There is a file but I'm afraid I haven t -'Forget it,' said Arsenyev. 'We'll drown in paper. And the third marriage?' He winked at Suvorin. A real romeo!' 'Margaret Madeline Lodge, an American student -''This is the Rhodes Scholar?'
'No, this is a different Rhodes Scholar. He married this one in eighty-six. The marriage was dissolved last year.'
'Kids?'
'Two sons. Resident with their mother in New York City.'
'One cannot help but admire this fellow,' said Arsenyev, who, despite his bulk, had a mistress of his own in Technical Support. He contemplated the photograph, the corners of his mouth turned down in admiration. 'What's he doing in Moscow?'
'Rosarkhiv are holding a conference,' said Netto, 'for foreign scholars.'
'Feliks?'
Major Suvorin had his right ankle swung up on to his left knee, his elbows resting casually on the sofa back, his sports jacket unbuttoned - easy, confident, Americanized: his style. He took a pull on his pipe before he spoke.

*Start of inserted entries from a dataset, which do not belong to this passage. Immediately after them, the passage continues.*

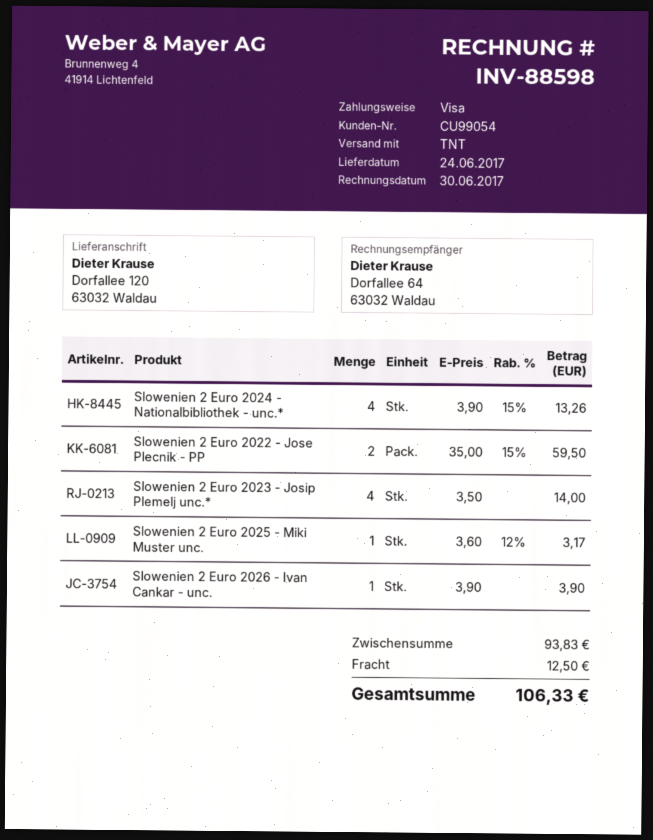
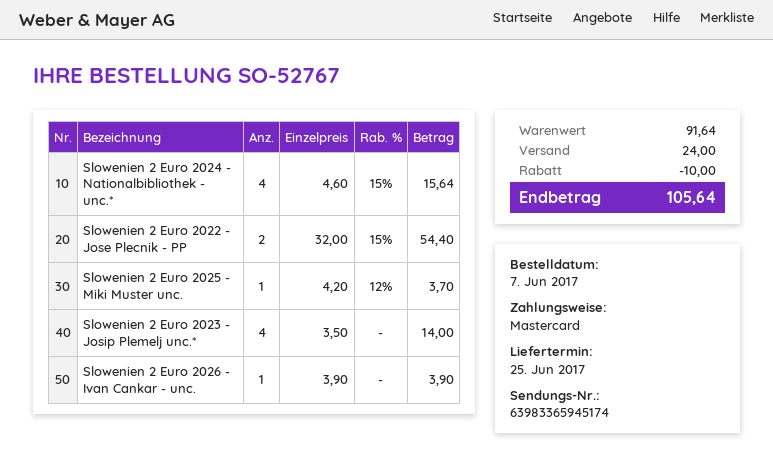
delivery date: 2017-06-24 -> 2017-06-25
payment method: Visa -> Mastercard
Slowenien 2 Euro 2024 - Nationalbibliothek - unc.*: 4 x 3.90 - 15% = 13.26 -> 4 x 4.60 - 15% = 15.64
Slowenien 2 Euro 2022 - Jose Plecnik - PP: 2 x 35.00 - 15% = 59.50 -> 2 x 32.00 - 15% = 54.40
Slowenien 2 Euro 2025 - Miki Muster unc.: 1 x 3.60 - 12% = 3.17 -> 1 x 4.20 - 12% = 3.70
subtotal: 93.83 -> 91.64
discount: none -> 10.00
shipping: 12.50 -> 24.00
total: 106.33 -> 105.64

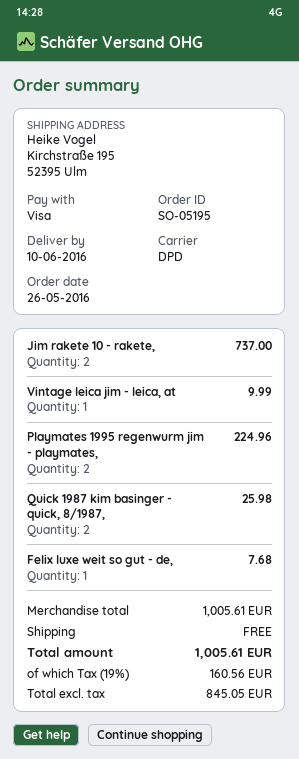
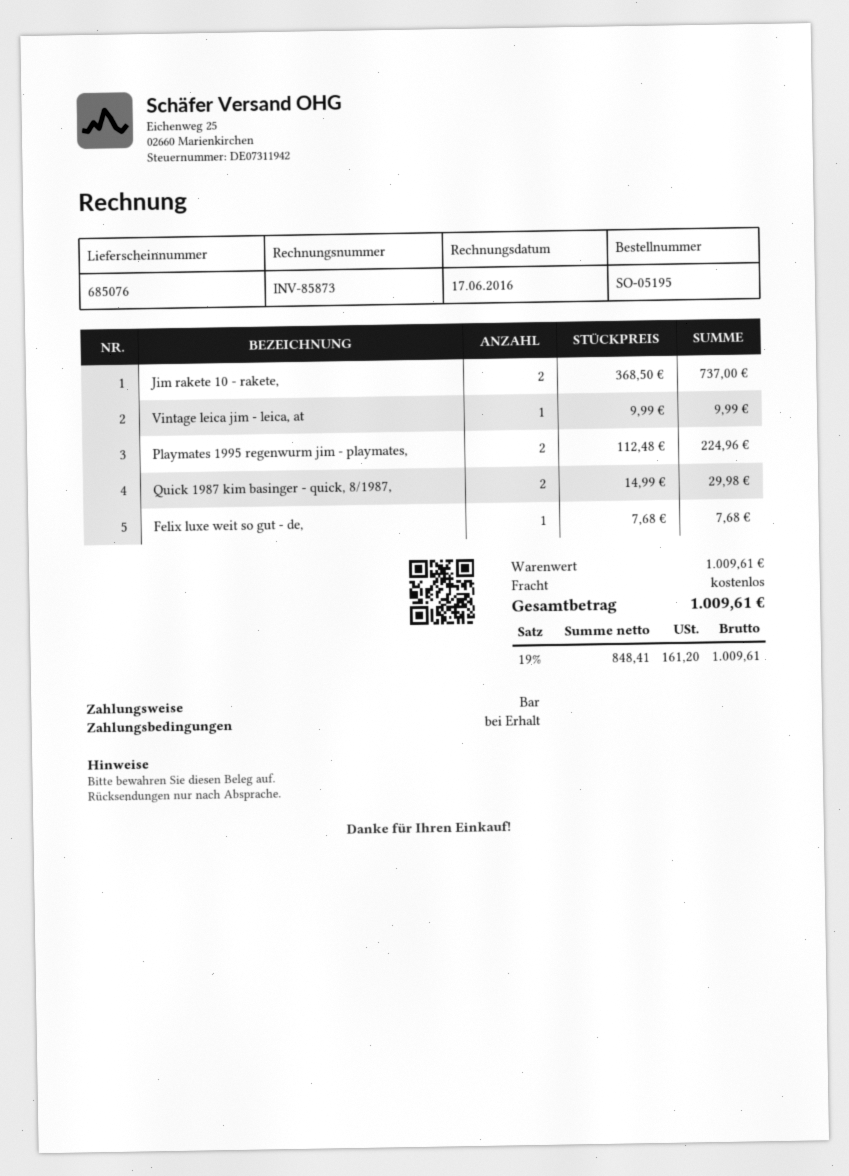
payment method: Visa -> cash
Quick 1987 kim basinger - quick, 8/1987,: 2 for 25.98 -> 2 for 29.98
subtotal: 1005.61 -> 1009.61
net: 845.05 -> 848.41
tax: 19% = 160.56 -> 19% = 161.20
total: 1005.61 -> 1009.61

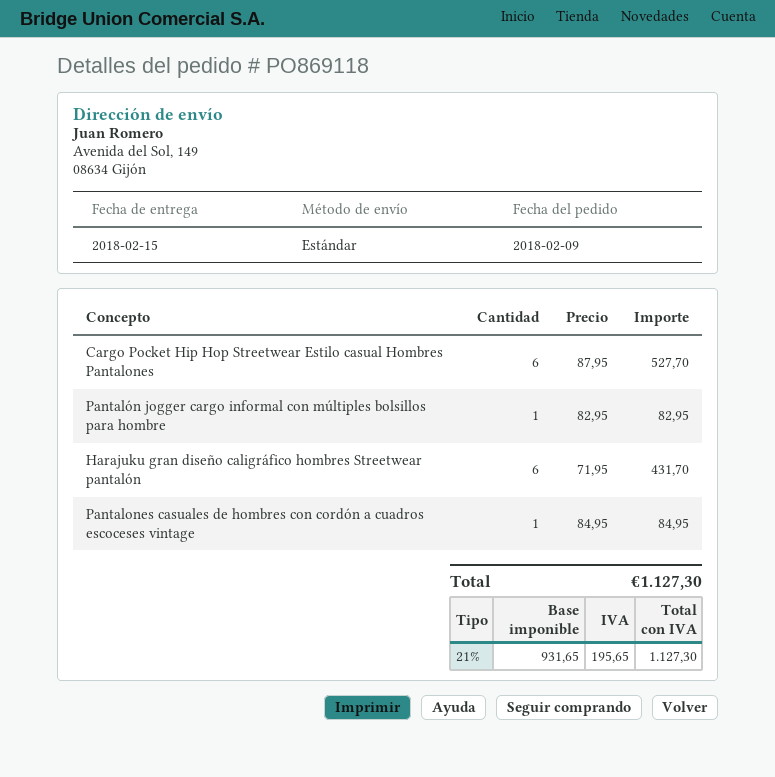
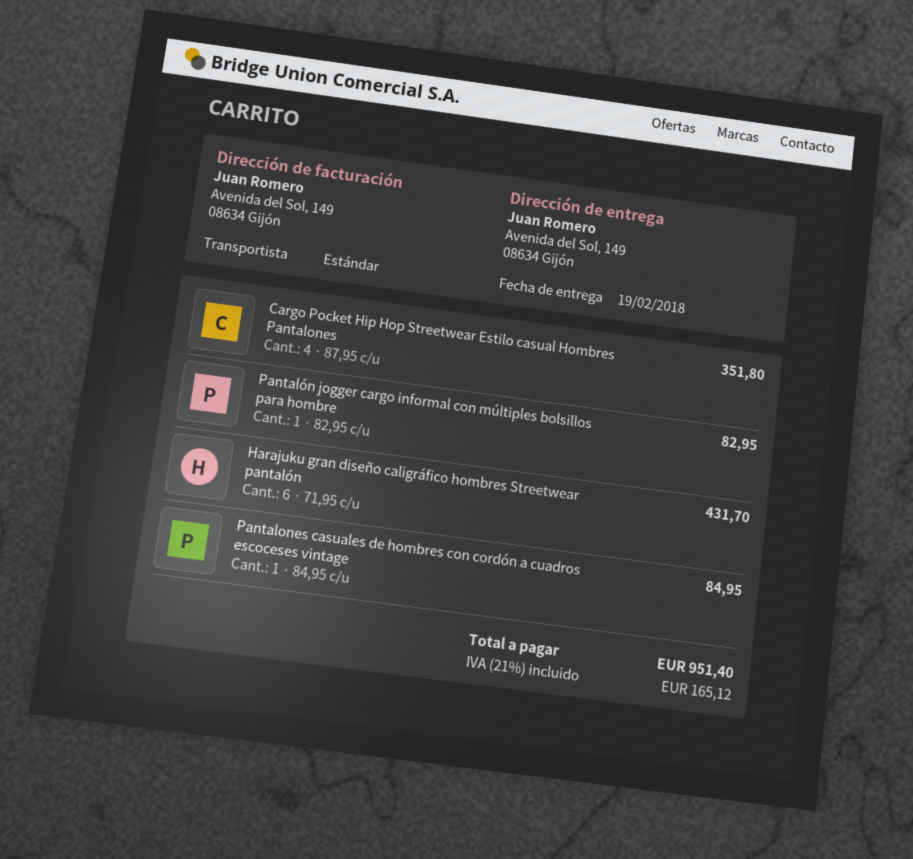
delivery date: 2018-02-15 -> 2018-02-19
Cargo Pocket Hip Hop Streetwear Estilo casual Hombres Pantalones: 6 x 87.95 = 527.70 -> 4 x 87.95 = 351.80
tax: 21% = 195.65 -> 21% = 165.12
total: 1127.30 -> 951.40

'The words used on the telephone are ambiguous, obviously. The implication could be that Mamantov has this notebook, and the historian wishes to see it. Or the historian himself has the notebook, or has heard of it, and wishes to check some detail with Mamantov. Whichever is the case, Mamantov is clearly aware of our surveillance, which is why he cuts the conversation short. When is Kelso due to leave the Federation, Vissari, do we know yet?'
'Tomorrow lunchtime,' said Netto. 'Delta flight to JFK, leaves Sheremetevo-2 at thirteen-thirty. Seat booked and confirmed.'
'I recommend we arrange for Kelso to be stopped and searched,' said Suvorin. 'Strip-searched, it had better be -delay the flight if necessary - on suspicion of exporting material of historical or cultural interest. If he's taken anything from this house in Vspolnyi Street, we can get it off him. In the meantime, we maintain our coverage of Mamantov.'
A buzzer sounded on Arsenyev's desk; Sergo's voice.
'There's a call for Vissari Petrovich.'
'All right, Netto,' said Arsenyev. 'Take it in the outer office.' When the door was closed, he scowled at Suvorin, 'Efficient little bastard, isn't he?'
'He's harmless enough, Yuri. He's just keen.
Arsenyev grunted, took two long squirts from his inhaler, unhitched his belt a notch, let his flesh sag towards his desk. The colonel's fat was a kind of camouflage: a blubbery, dimpled netting thrown over an acute mind, so that while other, sleeker men had fallen, Arsenyev had safely waddled on - through the cold war (KGB chief resident in Canberra and Ottawa), through glasnost and the failed coup and the break-up of the service, on and on, beneath the armoured soft protective shell of his flesh, until now, at last, he was into the final stretch: retirement in one year, dacha, mistress, pension, and the rest of the world could go fuck its collective mother. Suvorin rather liked him.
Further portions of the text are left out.